Une faible représentativité genrée
On remarque que les contenus de la presse partisane liés au Covid 19, n’avait aucune orientation vers un genre social précis. Il n’était clair qu’avec un taux de 4% pour le sexe masculin, et 2.38% pour le sexe féminin. Alors que 90% du reste des contenus, n’ont aucune orientation précise, ils sont censés être orientés vers les deux sexes.
La même remarque est faite pour les pages de la « UNE », les Edito. Aucune orientation pour les sexes n’a été décelée dans ces contenus.
En ce qui est de la presse non partisane, on remarque une légère différence avec la presse partisane. Les produits médiatiques sont orientés vers le sexe masculin avec un taux de 3% et 13.49%. Et ce taux n’a pas dépassé le cap de 6.45% pour les femmes. Ce qui signifie que 90% des contenus sont orientés vers les deux sexes.
En ce qui concerne les articles de la « UNE » et les Edito, 16% sont consacrés pour les hommes et 4% uniquement pour les femmes. Or que 80% de ces contenus n’ont aucune orientation précise, ni pour le sexe masculin, ni pour le sexe féminin.
La faible représentativité de l’approche genre dans les contenus médiatiques en période de Covid était faiblement visible dans la presse non partisane.
La problématique de représentativité du genre n’est pas exclusive aux circonstances de la pandémie. Elle se pose en circonstances ordinaires ce qui suppose une recherche à part entière avec plusieurs hypothèses à développer.
Couverture médiatique en période du Covid : Présence masculine dominante
Les résultats ont démontré une égalité entre la presse partisane et la presse non partisane dans la production de contenus qui ne marquent pas la présence du genre social. 98% des contenus orientés vers les lecteurs ne font pas de distinction du genre biologique. 2% de ces contenus sont directement orientés vers des femmes. Ce qui signifie que la majorité de ces produits ne sont pas sexués. Mais si on interpelle l’approche du « féminisme », on peut dire que le taux de 2% demeure assez faible, devant la forte représentativité du genre masculin.
Mis à part ces deux postulats, il est légitime de s’interroger sur la faible présence de la femme en tant que sujet dans les supports médiatiques, mais aussi pour sa faible présence en tant que productrice des contenus, surtout si on prend en considération le taux de 0% de la contribution des femmes journalistes dans les éditoriaux, les colonnes fixes, et les colonnes d’opinion sur les pages de la UNE.
Conclusion
Malgré l’importance des résultats dépouillés, ces derniers restent relatifs, liés à une certaine subjectivité du chercheur, surtout face à un sujet délicat qui allie l’objectivité et la subjectivité à la fois.
La recherche nous a permis de déceler que la pandémie a représenté un danger sur les citoyens et sur les institutions.

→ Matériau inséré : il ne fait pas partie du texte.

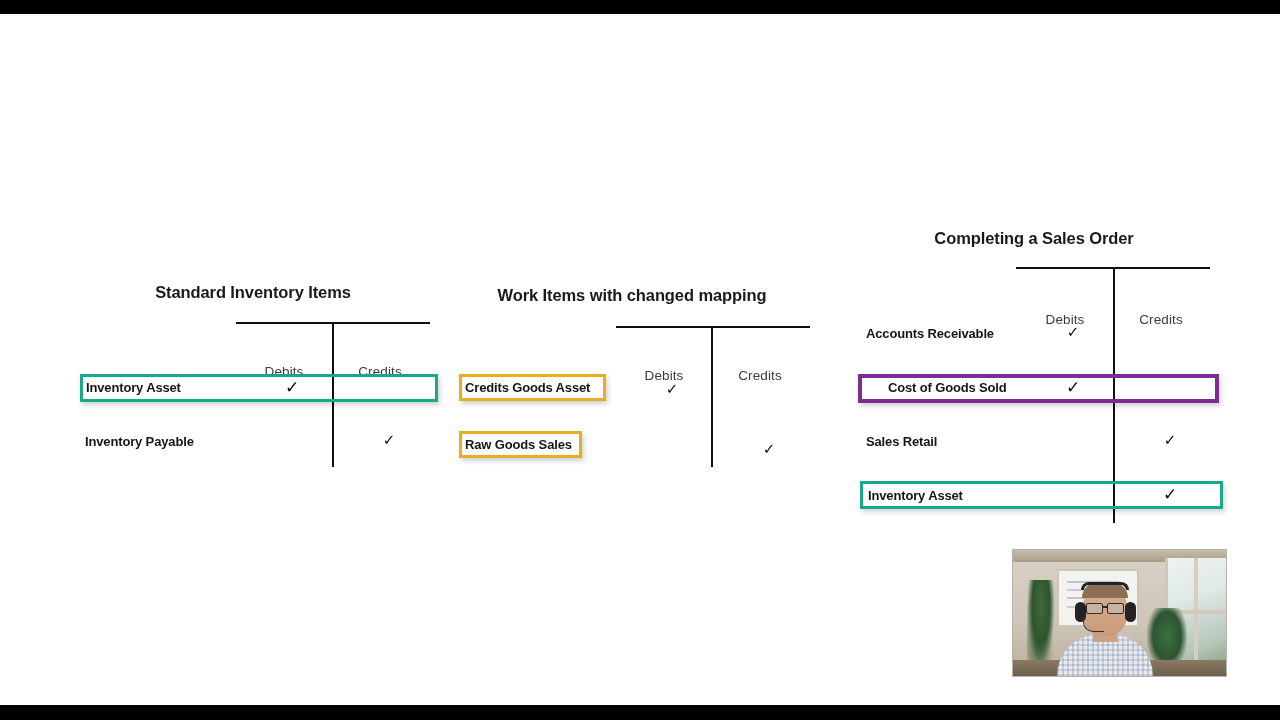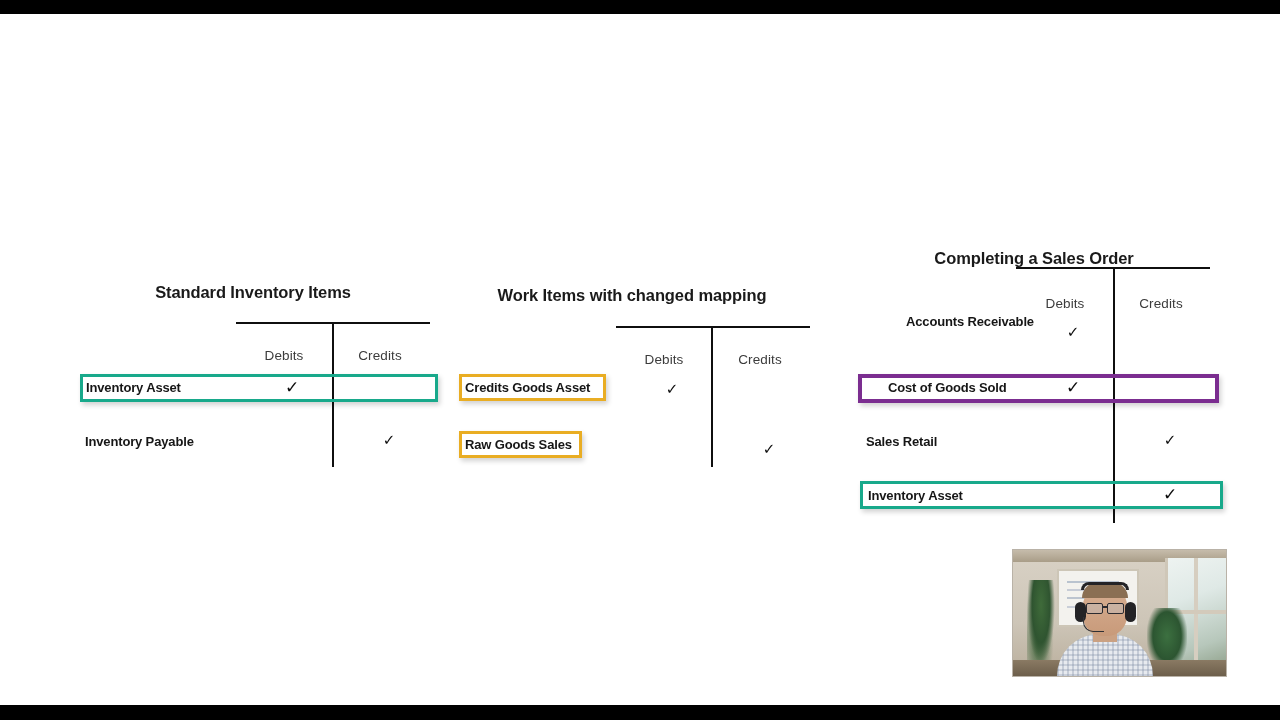--- a/index.html
+++ b/index.html
@@ -66,20 +66,21 @@
     width: 2px;
     background: #0f0f0f;
   }
   .col-head {
     position: absolute;
     font-size: 13.5px;
     color: #3b3b3b;
     white-space: nowrap;
     transform: translateX(-50%);
     letter-spacing: 0.1px;
+    margin-top: 16px;
   }
   .acct-label {
     position: absolute;
     font-size: 13px;
     font-weight: bold;
     color: #161616;
     white-space: nowrap;
     letter-spacing: -0.15px;
   }
   .tick {
@@ -254,29 +255,29 @@
       <div class="acct-label" style="left:465px; top:366px;">Credits Goods Asset</div>
       <div class="tick small" style="left:672px; top:368px;">✓</div>
 
       <div class="hl-box orange" style="left:459px; top:417px; width:123px; height:27px;"></div>
       <div class="acct-label" style="left:465px; top:423px;">Raw Goods Sales</div>
       <div class="tick small" style="left:769px; top:428px;">✓</div>
     </div>
 
     <div class="panel">
 
-      <div class="panel-title" style="left:1034px; top:215px;margin-top:20px;">Completing a Sales Order</div>
+      <div class="panel-title" style="left:1034px; top:215px;">Completing a Sales Order</div>
 
       <div class="t-rule" style="left:1016px; top:253px; width:194px;"></div>
       <div class="t-vert" style="left:1113px; top:253px; height:256px;"></div>
 
       <div class="col-head" style="left:1065px; top:282px;">Debits</div>
       <div class="col-head" style="left:1161px; top:282px;">Credits</div>
 
-      <div class="acct-label" style="left:866px; top:300px;margin-left:40px;">Accounts Receivable</div>
+      <div class="acct-label" style="left:866px; top:312px;">Accounts Receivable</div>
       <div class="tick small" style="left:1073px; top:311px;">✓</div>
 
       <div class="hl-box purple" style="left:858px; top:360px; width:361px; height:29px;"></div>
       <div class="acct-label" style="left:888px; top:366px;">Cost of Goods Sold</div>
       <div class="tick" style="left:1073px; top:365px;">✓</div>
 
       <div class="acct-label" style="left:866px; top:420px;">Sales Retail</div>
       <div class="tick small" style="left:1170px; top:419px;">✓</div>
 
       <div class="hl-box teal" style="left:860px; top:467px; width:363px; height:28px;"></div>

Elle a aussi démontré que la presse écrite en tant qu’institution médiatique a été au-devant de la scène. Elle demeure un support médiatique qui jouit d’une certaine notoriété et confiance. Les supports de la presse écrite et malgré la concurrence, ont fait la couverture en premières lignes de toute l’actualité liée au Covid 19 avec un taux de 50%.
Que la presse écrite soit partisane ou non partisane, cette variable ne change pas considérablement la position de la femme qui est faiblement représentée.
Le secteur médiatique demeure un champ masculin par excellence, surtout au vu des positions occupées par les hommes. Ils sont des rédacteurs en chef, ils sont les directeurs de rédaction, ils sont les détenteurs de contenus des éditoriaux, des colonnes fixes, et des pages de la UNE.
La situation de la femme dans les supports médiatiques reste fragilisée par des contraintes institutionnelles et structurelles, ce qui accroît ses soucis professionnels.